Having learned to sew so that I could make costumes for the last show, I thought I’d have a go at another skill, so have tried my hand at armour from Craft Foam.

The type of helmet I wanted to make I had a clear idea about. It’s for Dogberry, who is so innocent and wide-eyed in our performance I wanted to give the actor a fun prop that would add to the character. A slightly-too-big pikeman’s helmet with an oversized fin, that, if possible, will keep tipping forward.

   
 
The basic frame was actually very easy to make (and as I did it on a whim during the second read-through of course I forgot to photograph it in progress) but if you fancy imagining it, here goes: take a piece of A3 craft foam and bend in half to two A4 pieces. Holding the two sides closed, it luckily fit the actor’s head. I cut a curve to  match the shape of the helmet, then used pieces of masking tape to hold the shape together along the curve. I tried it on the actor and cut along the base to create a higher ‘peak’ at the front, like the helmet in the picture.

The fin was then modelled from another piece of A4 foam: I drew around the shape of the helmet where I wanted it to come out from, then drew a tall fin from that line. I left a 1cm margin at the bottom, which I snipped into tabs. I slit the masking tape along the very top of the helmet and slotted the fin in, bending the tabs side to side inside the helmet and taping them down.

The brim of the helmet was easier than I expected. Again, I drew round the helmet, the base this time (stretched out to the circumference of the headband) and then drew a 4cm brim around it, culminating in a point at the front and back. I then simply used masking tape strips to hold it on. Had I had a glue gun with me I think I could have used that instead, but like I said, this was a whim during rehearsal.

TA-DAH:

   
  Ok, imagination over. When I got home, I missed up my normal PVA glue mix (1 part PVA to two parts water) and sloshed it onto the foam before layering kitchen paper over it (my last rolls of Star Wars) and adding more mix. Making sure the paper overlapped and went under the brim into the helmet’s insides, I left it to dry out near the radiator, making sure to keep the sides held apart to keep the shape in case of shrinkage.
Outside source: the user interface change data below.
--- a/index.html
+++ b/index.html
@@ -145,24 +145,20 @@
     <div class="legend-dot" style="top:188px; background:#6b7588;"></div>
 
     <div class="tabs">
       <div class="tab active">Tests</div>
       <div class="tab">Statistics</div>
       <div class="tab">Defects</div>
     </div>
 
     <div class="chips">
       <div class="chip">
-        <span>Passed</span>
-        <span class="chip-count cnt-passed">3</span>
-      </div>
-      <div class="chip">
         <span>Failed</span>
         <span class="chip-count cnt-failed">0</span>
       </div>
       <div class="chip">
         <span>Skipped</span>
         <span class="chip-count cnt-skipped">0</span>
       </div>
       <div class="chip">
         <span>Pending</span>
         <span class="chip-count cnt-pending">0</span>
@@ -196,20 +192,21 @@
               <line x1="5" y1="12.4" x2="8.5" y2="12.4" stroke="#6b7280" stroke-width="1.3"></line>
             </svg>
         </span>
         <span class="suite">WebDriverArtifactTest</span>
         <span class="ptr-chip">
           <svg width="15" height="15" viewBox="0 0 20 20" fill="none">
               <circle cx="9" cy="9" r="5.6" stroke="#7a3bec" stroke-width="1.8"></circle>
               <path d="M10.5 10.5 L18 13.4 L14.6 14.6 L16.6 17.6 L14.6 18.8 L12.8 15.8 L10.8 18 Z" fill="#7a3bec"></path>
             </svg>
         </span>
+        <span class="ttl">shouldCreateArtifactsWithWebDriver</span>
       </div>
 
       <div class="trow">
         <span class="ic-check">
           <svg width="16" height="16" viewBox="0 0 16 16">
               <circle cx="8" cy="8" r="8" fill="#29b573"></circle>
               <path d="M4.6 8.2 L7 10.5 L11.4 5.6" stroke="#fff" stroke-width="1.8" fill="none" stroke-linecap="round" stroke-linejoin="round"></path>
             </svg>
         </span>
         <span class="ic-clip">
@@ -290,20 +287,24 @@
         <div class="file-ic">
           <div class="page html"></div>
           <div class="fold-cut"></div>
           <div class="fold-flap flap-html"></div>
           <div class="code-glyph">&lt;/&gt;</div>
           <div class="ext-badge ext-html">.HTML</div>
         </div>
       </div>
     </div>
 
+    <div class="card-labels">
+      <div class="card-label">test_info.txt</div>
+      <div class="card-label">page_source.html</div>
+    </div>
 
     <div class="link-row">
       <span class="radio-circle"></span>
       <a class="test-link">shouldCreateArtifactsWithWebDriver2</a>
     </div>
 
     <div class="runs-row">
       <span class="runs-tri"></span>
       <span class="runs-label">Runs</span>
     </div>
  As with all my kitchen-paper projects, the final finish was pretty rough. However, as this needed to look like metal, I tore up some smooth magazine paper (the Vogue edit from last Spring, in fact) and soaked it in mix before applying it in small pieces and stroking it down. It ended up being nice and smooth – and very tasteful 😉  

   
  At work, I gave it a coat of silver spray paint. The PVA seals the paper and foam so it doesn’t drink up the paint. So now it was lovely and shiny, and very boringly silver.

   

 Back at home, I used some Silicone Glue to add details: ‘welding’ at the join of the fin and round the edge of the brim, and a couple of ‘rivets’ in the sides. (Seen below with the Beauty and the Beast mirror)

   
Finally, after a day of drying, the silicone was ready to paint.  I used a dull silver Acrylic paint to go over the silicone, and also dry-brushed it over the rest of the helmet. Once that was dry, I brushed a medium-wet mix of black and green into the crevices, along the silicone ‘weld’, and around the rivets. I brushed off the excess with water and paper towel. Then, taking a dry brush of the black-green mix, I brushed roughly over the rest of the helmet and inside the brim, before rubbing off with paper towel again. This really brought out the battered texture I wanted, and made the helmet look pleasingly old.  
  
It just needed something more: a bit more age.
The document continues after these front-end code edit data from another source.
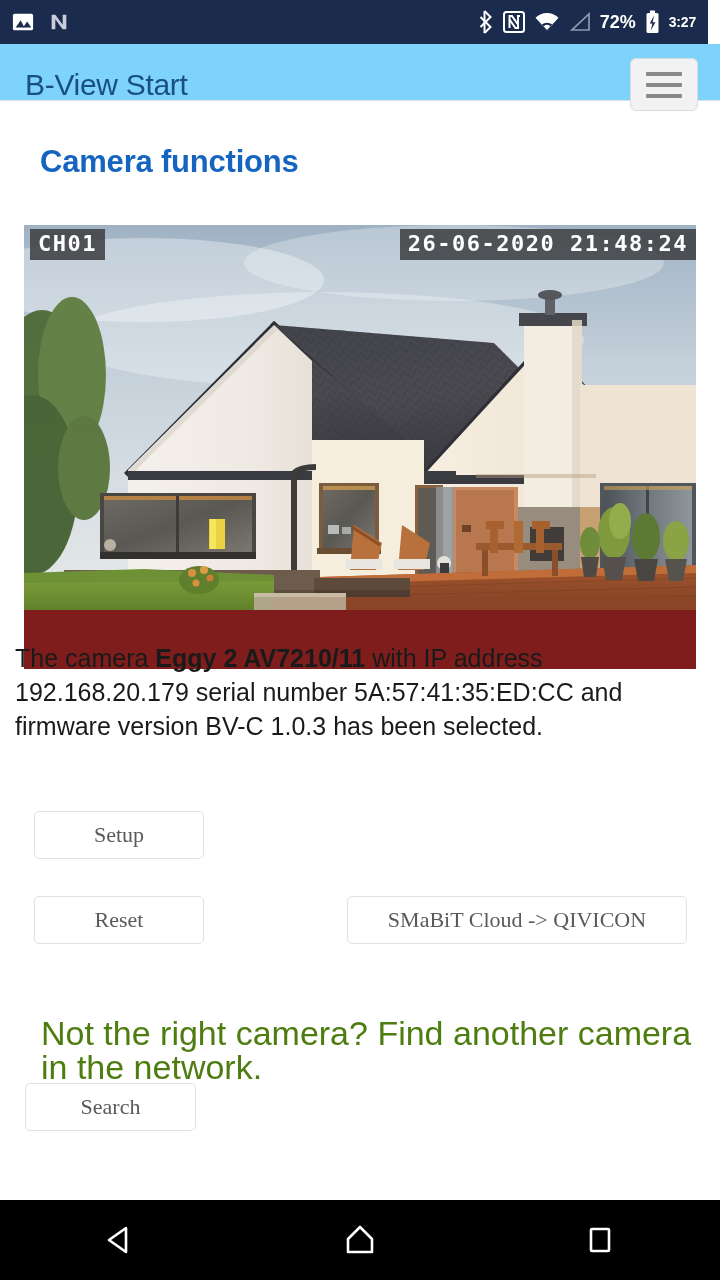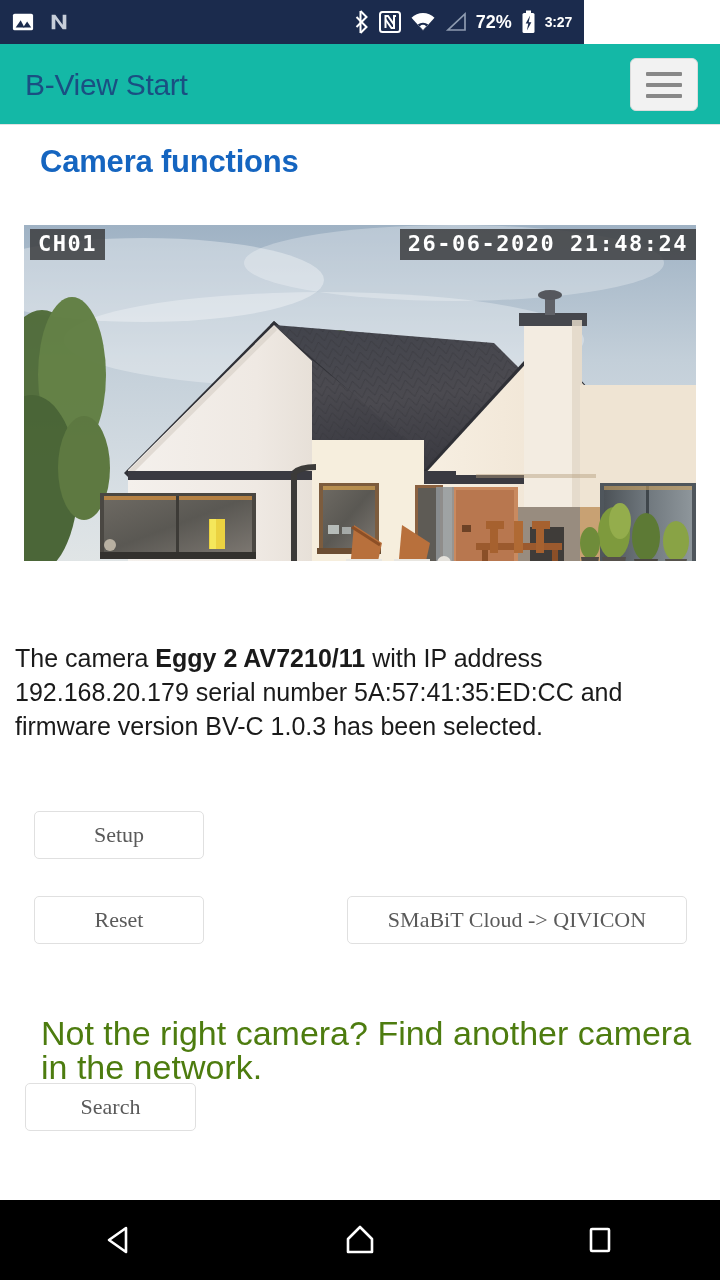--- a/index.html
+++ b/index.html
@@ -6,38 +6,38 @@
   html, body {
     width: 720px; height: 1280px;
     background: #ffffff;
     font-family: "Liberation Sans", sans-serif;
     overflow: hidden;
   }
   #app { position: relative; width: 720px; height: 1280px; }
 
   
   .statusbar {
-    position: absolute; left: 0; top: 0; width: 584px; height: 44px;
+    position: absolute; left: 0; top: 0; width: 708px; height: 44px;
     background: #1b2b4d;
     display: flex; align-items: center;
     padding: 8px 12px;
   }
   .sb-left { display: flex; align-items: center; gap: 14px; }
   .sb-right { display: flex; align-items: center; gap: 9px; margin-left: auto; }
   .sb-icon { display: flex; align-items: center; justify-content: center; }
   .sb-text {
     color: #ffffff; font-size: 14px; font-weight: bold;
     letter-spacing: -0.2px; line-height: 1;
   }
   .sb-pct { color: #ffffff; font-size: 18px; font-weight: bold; }
 
   
   .appbar {
-    position: absolute; left: 0; top: 44px; width: 720px; height: 81px;
-    background: #14b8a6;
+    position: absolute; left: 0; top: 44px; width: 720px; height: 57px;
+    background: #7dd3fc;
     border-bottom: 1px solid #e2e2e2;
   }
   .appbar-title {
     position: absolute; left: 25px; top: 24px;
     color: #1a4f82; font-size: 30px; font-weight: normal;
     letter-spacing: -0.3px;
   }
   .menu-btn {
     position: absolute; right: 22px; top: 14px;
     width: 68px; height: 53px;
@@ -51,21 +51,21 @@
   
   .page-title {
     position: absolute; left: 40px; top: 144px;
     color: #1565c0; font-size: 31px; font-weight: bold;
     letter-spacing: -0.2px;
   }
 
   
   .cam-wrap {
     position: absolute; left: 24px; top: 225px;
-    width: 672px; height: 336px;
+    width: 672px; height: 444px;
     overflow: hidden; background: #7f1d1d;
   }
   .cam-svg { display: block; width: 672px; height: 385px; }
   .osd {
     position: absolute; top: 4px;
     background: rgba(60,62,64,0.86);
     color: #ffffff;
     font-family: "DejaVu Sans Mono", monospace;
     font-size: 22px; font-weight: bold;
     letter-spacing: 1.5px;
Adding a blob of bronze Acrylic to a blob of burnt umber and mixing with a fair bit of water, I washed this with a dry brush all over the helmet in stages, buffing most of if off straight away afterwards with a piece of kitchen roll.

ET VOILA.  Pics of it in use later in the year.

  

Props: Beauty and the Beast mirror

  

 Since costuming A Christmas Carol (and building and working The Ghost of Christmas Future, which I’ll have to post pictures of at some point), we’ve now started the Junior production: Beauty and the Beast, the Disney musical. It’s adorable really. Plus, as we’ve hired most of the costumes from a local youth theatre group who did it a few years ago, it’s almost stress-free.

 
A few pieces aren’t supplied with the costume hire or the staging hire, so I’ve put together a few things with the help of my Backstage Club. The Magic Mirror is one of them.   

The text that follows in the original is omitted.